__TASK OBJECTIVE__
In the records below, find the line that contains "- Phase 3: Spacelift Setup" and the line that contains "- 3. Create Stack for prod workspace". Set down exactly those lines and every line between them, and nothing more.

__TASK INPUTS__
:::
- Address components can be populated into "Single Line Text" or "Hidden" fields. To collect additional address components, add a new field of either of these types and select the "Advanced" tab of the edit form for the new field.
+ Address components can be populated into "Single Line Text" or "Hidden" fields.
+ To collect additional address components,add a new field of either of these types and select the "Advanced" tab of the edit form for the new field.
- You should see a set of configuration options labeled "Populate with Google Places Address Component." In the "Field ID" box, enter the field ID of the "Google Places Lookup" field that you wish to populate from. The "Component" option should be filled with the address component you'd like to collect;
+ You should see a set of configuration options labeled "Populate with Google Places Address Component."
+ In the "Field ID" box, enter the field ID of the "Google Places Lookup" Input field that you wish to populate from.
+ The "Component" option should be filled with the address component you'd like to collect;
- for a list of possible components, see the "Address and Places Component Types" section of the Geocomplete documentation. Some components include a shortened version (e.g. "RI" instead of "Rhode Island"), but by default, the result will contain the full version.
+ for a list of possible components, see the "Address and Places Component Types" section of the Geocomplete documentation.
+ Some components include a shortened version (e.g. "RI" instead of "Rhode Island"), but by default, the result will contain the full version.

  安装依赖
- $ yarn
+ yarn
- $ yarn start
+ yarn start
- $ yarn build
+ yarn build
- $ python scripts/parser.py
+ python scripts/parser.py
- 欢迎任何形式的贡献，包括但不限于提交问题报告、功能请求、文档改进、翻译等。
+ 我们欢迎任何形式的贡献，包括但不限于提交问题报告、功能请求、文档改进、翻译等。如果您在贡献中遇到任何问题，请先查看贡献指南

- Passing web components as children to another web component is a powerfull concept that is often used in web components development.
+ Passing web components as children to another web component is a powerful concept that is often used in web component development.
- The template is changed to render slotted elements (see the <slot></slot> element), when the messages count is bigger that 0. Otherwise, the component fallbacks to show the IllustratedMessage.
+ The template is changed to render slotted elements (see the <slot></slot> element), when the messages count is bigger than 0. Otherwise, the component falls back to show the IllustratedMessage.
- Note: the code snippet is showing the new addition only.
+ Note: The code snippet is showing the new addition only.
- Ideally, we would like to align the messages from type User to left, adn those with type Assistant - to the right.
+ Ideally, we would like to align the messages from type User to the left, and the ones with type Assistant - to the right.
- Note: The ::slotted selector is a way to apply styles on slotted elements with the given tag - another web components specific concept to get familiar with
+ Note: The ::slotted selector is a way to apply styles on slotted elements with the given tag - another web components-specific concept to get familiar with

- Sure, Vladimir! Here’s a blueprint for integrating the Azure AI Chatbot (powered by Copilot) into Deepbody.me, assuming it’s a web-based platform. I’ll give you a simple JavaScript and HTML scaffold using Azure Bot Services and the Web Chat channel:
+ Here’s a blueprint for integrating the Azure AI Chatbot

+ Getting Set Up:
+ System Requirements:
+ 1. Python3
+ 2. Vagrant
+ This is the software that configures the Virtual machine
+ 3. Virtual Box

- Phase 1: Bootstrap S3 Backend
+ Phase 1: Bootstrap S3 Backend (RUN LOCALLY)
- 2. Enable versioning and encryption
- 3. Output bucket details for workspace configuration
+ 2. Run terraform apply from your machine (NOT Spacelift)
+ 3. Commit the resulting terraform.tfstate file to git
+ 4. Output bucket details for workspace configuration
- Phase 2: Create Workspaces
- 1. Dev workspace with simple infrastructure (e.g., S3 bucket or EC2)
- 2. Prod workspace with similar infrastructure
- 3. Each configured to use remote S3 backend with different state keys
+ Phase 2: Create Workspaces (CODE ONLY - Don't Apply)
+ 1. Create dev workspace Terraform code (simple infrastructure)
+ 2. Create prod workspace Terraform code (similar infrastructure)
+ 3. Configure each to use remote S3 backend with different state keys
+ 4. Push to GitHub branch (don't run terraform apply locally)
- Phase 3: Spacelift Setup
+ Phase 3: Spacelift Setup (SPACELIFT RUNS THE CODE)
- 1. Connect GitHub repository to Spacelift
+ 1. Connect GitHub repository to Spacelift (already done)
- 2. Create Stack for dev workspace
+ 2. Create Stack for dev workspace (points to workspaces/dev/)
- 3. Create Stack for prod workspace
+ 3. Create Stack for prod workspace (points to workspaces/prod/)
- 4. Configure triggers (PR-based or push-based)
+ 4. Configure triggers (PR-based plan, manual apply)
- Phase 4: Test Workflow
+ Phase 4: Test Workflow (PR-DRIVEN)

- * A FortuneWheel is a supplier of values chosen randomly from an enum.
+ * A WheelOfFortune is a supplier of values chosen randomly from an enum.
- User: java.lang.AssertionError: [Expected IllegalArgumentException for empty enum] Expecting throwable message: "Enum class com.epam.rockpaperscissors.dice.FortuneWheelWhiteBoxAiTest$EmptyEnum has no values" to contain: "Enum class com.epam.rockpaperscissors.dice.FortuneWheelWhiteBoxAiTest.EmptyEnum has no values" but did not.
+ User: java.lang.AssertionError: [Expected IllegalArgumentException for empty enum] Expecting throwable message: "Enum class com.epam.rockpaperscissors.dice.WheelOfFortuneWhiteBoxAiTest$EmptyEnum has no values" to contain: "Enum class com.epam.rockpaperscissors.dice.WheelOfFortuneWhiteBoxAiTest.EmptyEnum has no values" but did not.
:::
__SOLUTION FOR THIS EXERCISE__
- Phase 3: Spacelift Setup
+ Phase 3: Spacelift Setup (SPACELIFT RUNS THE CODE)
- 1. Connect GitHub repository to Spacelift
+ 1. Connect GitHub repository to Spacelift (already done)
- 2. Create Stack for dev workspace
+ 2. Create Stack for dev workspace (points to workspaces/dev/)
- 3. Create Stack for prod workspace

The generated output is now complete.